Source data
________________________________________

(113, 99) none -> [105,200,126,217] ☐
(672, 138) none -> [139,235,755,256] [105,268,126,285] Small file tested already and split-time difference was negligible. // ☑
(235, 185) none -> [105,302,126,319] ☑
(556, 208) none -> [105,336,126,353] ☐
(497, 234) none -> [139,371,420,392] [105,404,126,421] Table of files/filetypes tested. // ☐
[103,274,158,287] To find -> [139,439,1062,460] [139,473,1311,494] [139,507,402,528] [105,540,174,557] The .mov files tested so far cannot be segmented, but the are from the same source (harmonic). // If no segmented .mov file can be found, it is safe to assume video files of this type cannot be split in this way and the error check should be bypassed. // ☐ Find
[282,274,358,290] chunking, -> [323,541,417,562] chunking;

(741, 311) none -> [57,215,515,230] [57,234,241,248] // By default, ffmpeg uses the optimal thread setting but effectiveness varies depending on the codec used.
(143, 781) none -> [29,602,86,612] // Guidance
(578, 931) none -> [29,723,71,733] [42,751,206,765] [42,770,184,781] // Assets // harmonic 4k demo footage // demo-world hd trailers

________________________________________

[Task item]
Exact repetition of every record is required.

[Answer section]
(113, 99) none -> [105,200,126,217] ☐
(672, 138) none -> [139,235,755,256] [105,268,126,285] Small file tested already and split-time difference was negligible. // ☑
(235, 185) none -> [105,302,126,319] ☑
(556, 208) none -> [105,336,126,353] ☐
(497, 234) none -> [139,371,420,392] [105,404,126,421] Table of files/filetypes tested. // ☐
[103,274,158,287] To find -> [139,439,1062,460] [139,473,1311,494] [139,507,402,528] [105,540,174,557] The .mov files tested so far cannot be segmented, but the are from the same source (harmonic). // If no segmented .mov file can be found, it is safe to assume video files of this type cannot be split in this way and the error check should be bypassed. // ☐ Find
[282,274,358,290] chunking, -> [323,541,417,562] chunking;

(741, 311) none -> [57,215,515,230] [57,234,241,248] // By default, ffmpeg uses the optimal thread setting but effectiveness varies depending on the codec used.
(143, 781) none -> [29,602,86,612] // Guidance
(578, 931) none -> [29,723,71,733] [42,751,206,765] [42,770,184,781] // Assets // harmonic 4k demo footage // demo-world hd trailers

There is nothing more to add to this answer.